* **WHAT TO DO**: Collect all lines containing the word "artists" from the data.

* **SUPPLIED RECORDS**:
+ + + + +
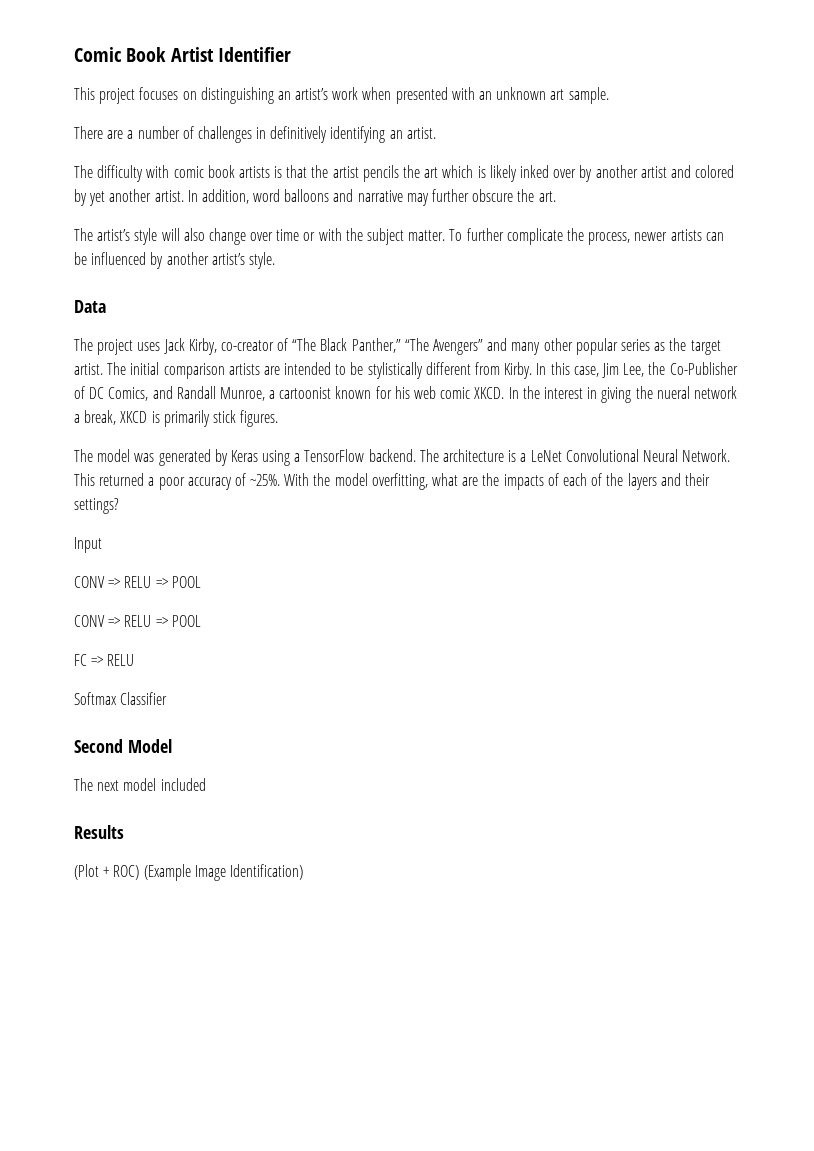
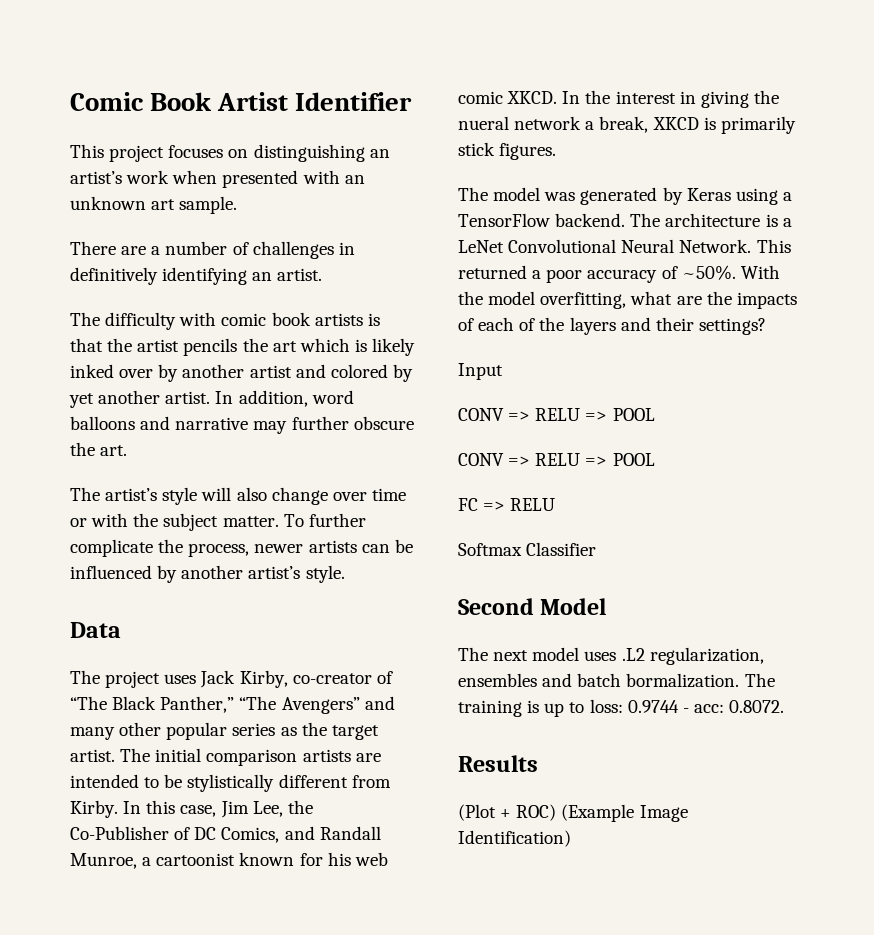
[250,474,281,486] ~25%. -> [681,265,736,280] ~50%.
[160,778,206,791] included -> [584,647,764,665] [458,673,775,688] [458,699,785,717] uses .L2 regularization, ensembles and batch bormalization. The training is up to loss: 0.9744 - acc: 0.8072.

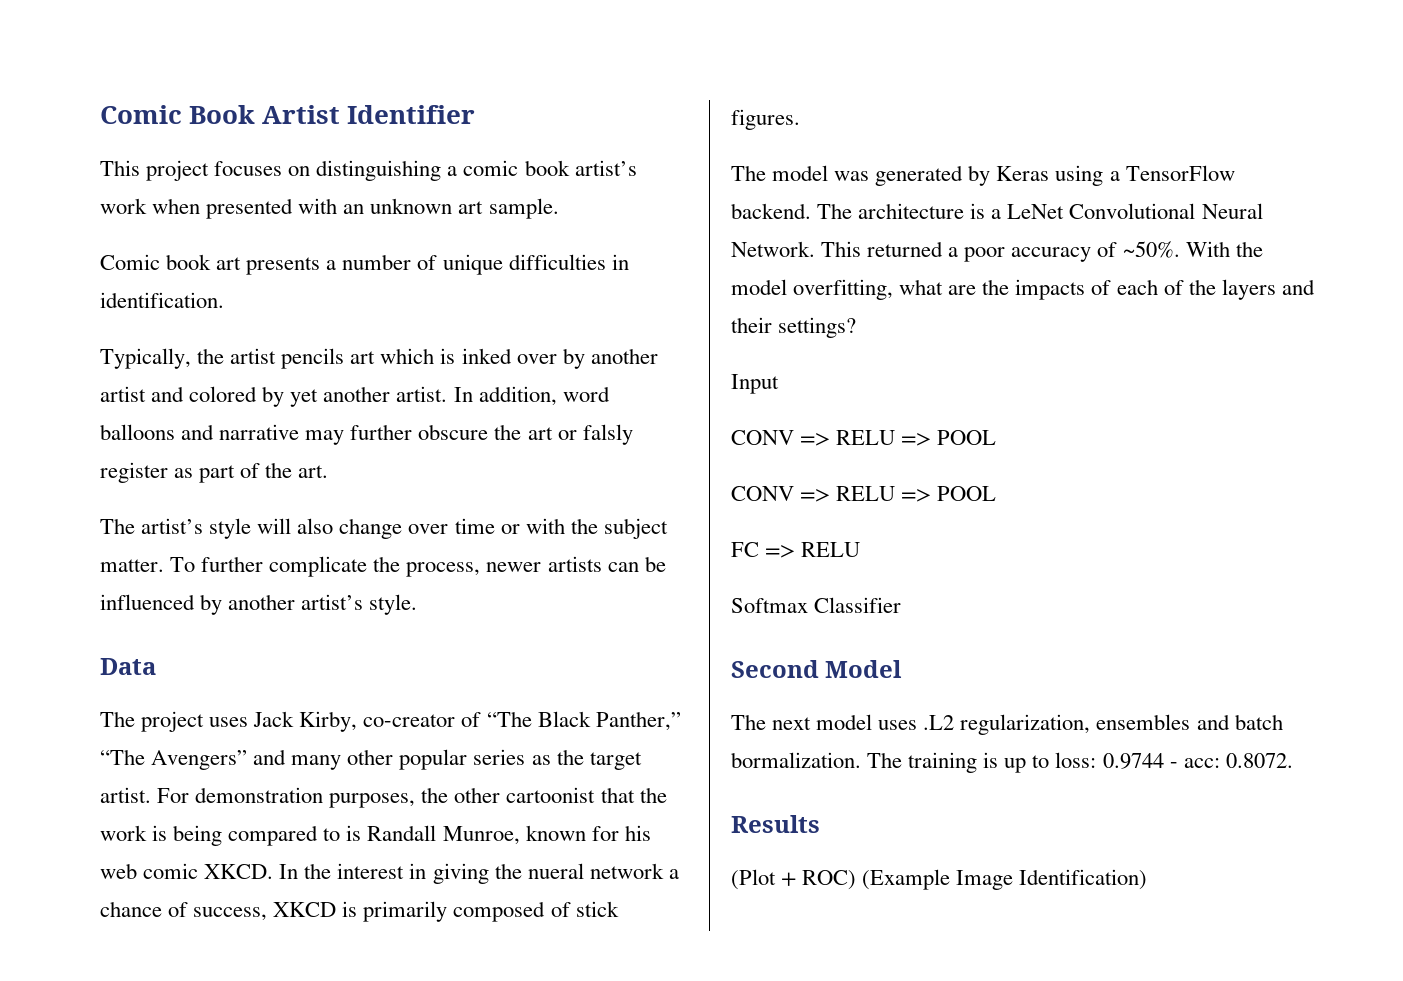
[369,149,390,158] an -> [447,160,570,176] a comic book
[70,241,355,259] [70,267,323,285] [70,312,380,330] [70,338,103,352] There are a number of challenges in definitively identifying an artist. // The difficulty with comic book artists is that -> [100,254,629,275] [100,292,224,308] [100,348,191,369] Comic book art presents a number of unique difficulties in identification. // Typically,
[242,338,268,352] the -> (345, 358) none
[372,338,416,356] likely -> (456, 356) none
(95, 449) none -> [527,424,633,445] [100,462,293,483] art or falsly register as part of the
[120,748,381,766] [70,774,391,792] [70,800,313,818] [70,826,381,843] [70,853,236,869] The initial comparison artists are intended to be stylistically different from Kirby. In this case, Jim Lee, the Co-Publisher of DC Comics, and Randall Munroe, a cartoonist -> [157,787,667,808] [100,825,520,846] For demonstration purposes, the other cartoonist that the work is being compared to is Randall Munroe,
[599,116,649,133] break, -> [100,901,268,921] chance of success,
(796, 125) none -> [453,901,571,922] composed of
+ + + + +
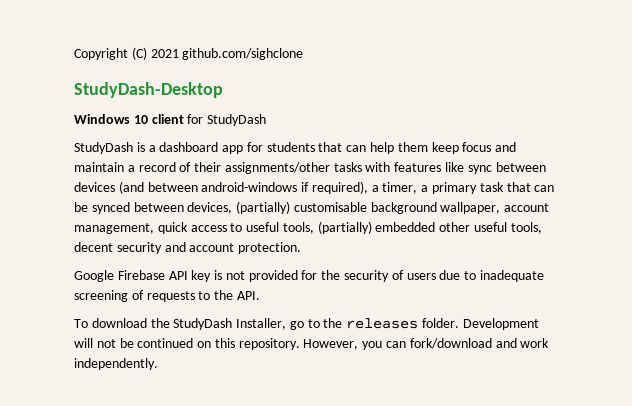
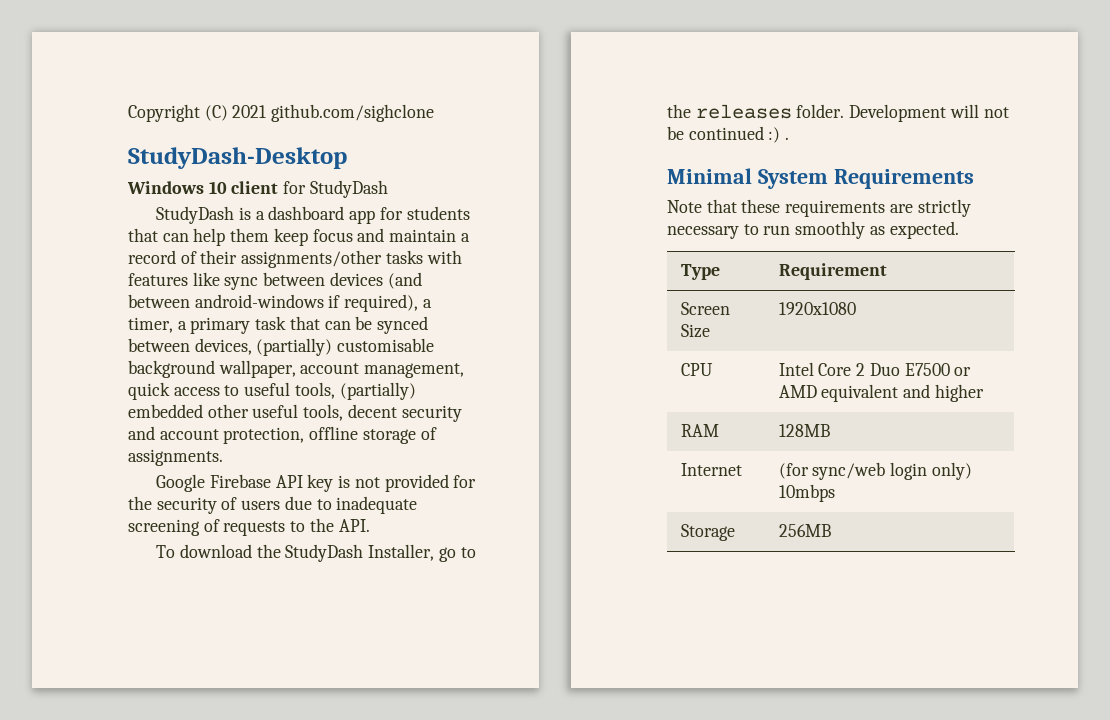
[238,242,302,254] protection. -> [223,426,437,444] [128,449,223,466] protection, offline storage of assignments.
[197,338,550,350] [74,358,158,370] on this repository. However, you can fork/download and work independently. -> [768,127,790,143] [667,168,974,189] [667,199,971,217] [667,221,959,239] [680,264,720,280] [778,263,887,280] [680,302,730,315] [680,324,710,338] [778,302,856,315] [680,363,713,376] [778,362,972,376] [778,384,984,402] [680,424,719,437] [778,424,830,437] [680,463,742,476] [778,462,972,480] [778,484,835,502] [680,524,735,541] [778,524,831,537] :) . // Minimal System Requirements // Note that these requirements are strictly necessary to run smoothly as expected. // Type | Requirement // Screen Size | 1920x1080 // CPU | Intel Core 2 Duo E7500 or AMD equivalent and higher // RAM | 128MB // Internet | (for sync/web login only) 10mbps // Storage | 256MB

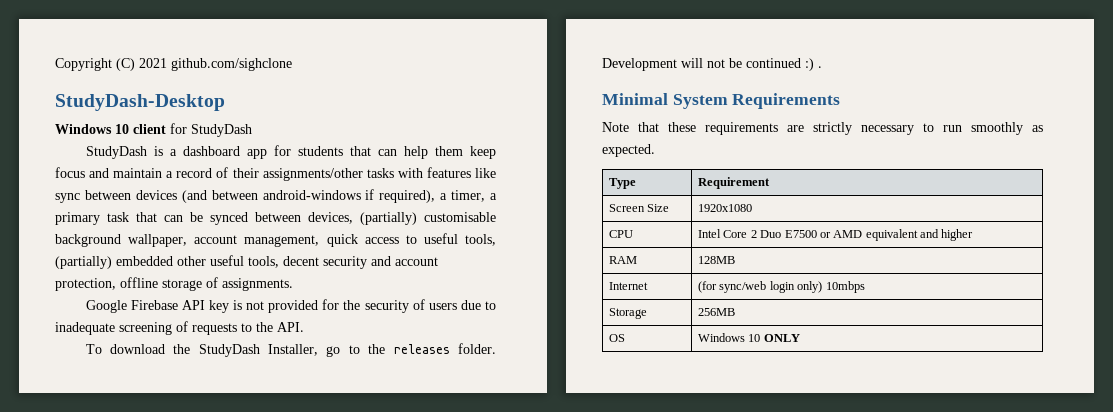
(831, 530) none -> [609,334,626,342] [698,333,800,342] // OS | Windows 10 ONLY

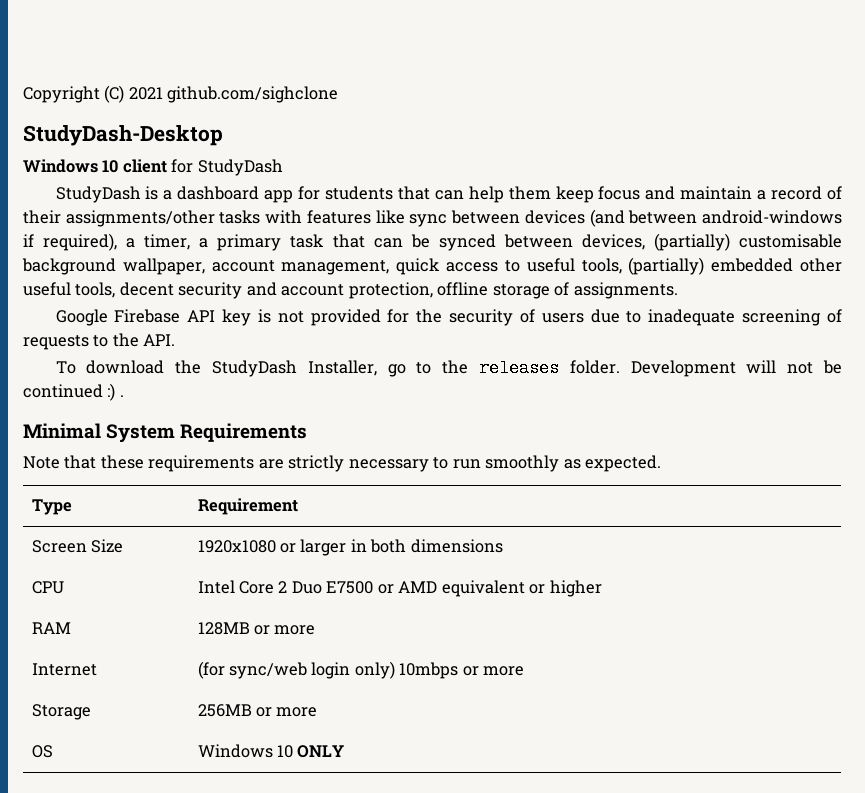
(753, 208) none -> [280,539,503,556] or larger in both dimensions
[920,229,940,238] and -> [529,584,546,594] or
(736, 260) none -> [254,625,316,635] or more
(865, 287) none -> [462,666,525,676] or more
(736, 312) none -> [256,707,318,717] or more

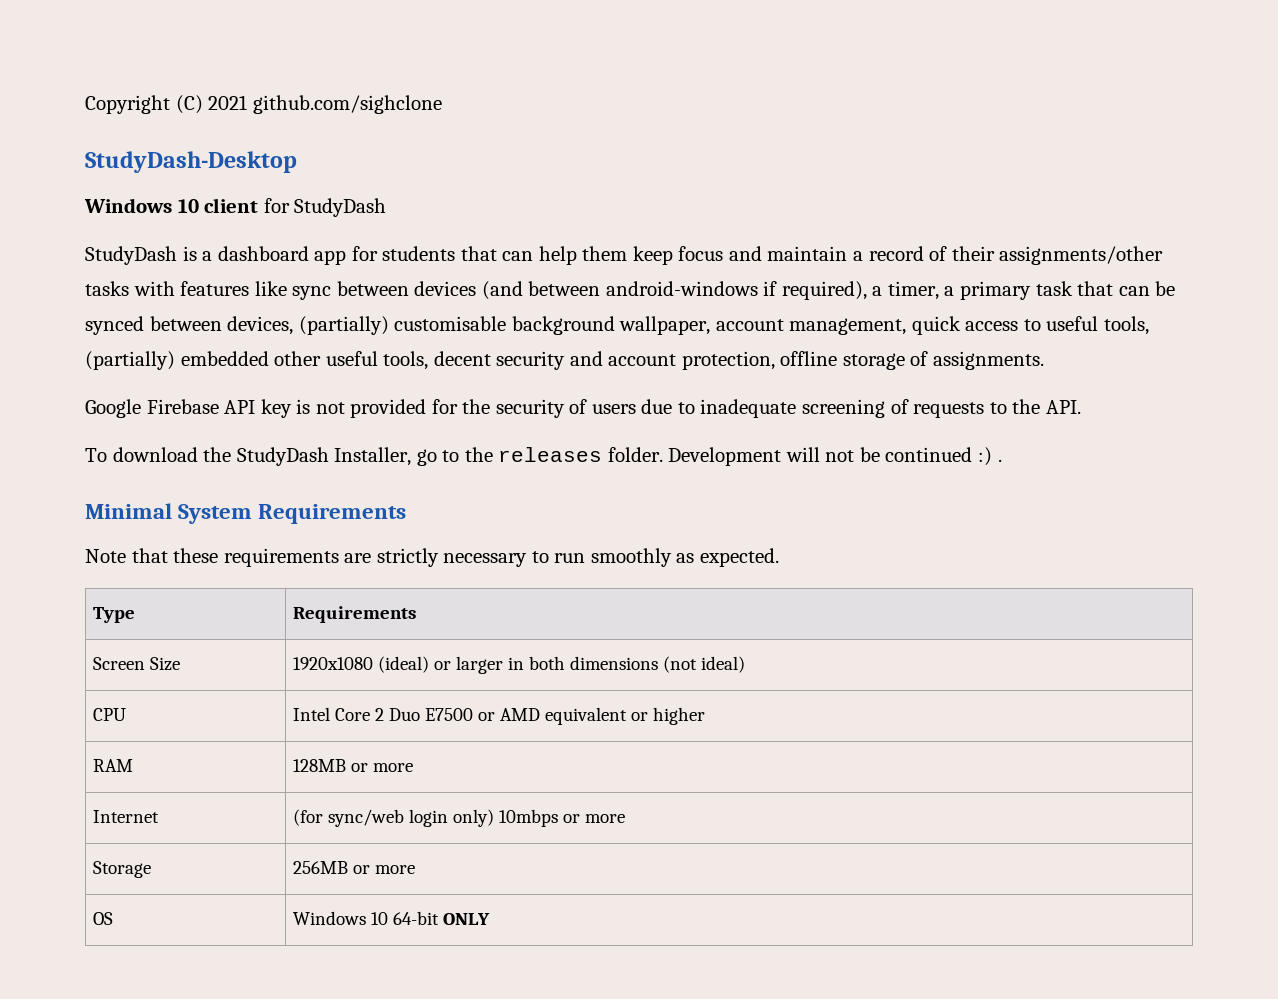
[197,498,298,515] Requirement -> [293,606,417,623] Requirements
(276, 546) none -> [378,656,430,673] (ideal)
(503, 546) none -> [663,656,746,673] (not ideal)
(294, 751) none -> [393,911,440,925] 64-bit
+ + + + +
* **ANSWER TO THIS TASK**:
[70,241,355,259] [70,267,323,285] [70,312,380,330] [70,338,103,352] There are a number of challenges in definitively identifying an artist. // The difficulty with comic book artists is that -> [100,254,629,275] [100,292,224,308] [100,348,191,369] Comic book art presents a number of unique difficulties in identification. // Typically,
[120,748,381,766] [70,774,391,792] [70,800,313,818] [70,826,381,843] [70,853,236,869] The initial comparison artists are intended to be stylistically different from Kirby. In this case, Jim Lee, the Co-Publisher of DC Comics, and Randall Munroe, a cartoonist -> [157,787,667,808] [100,825,520,846] For demonstration purposes, the other cartoonist that the work is being compared to is Randall Munroe,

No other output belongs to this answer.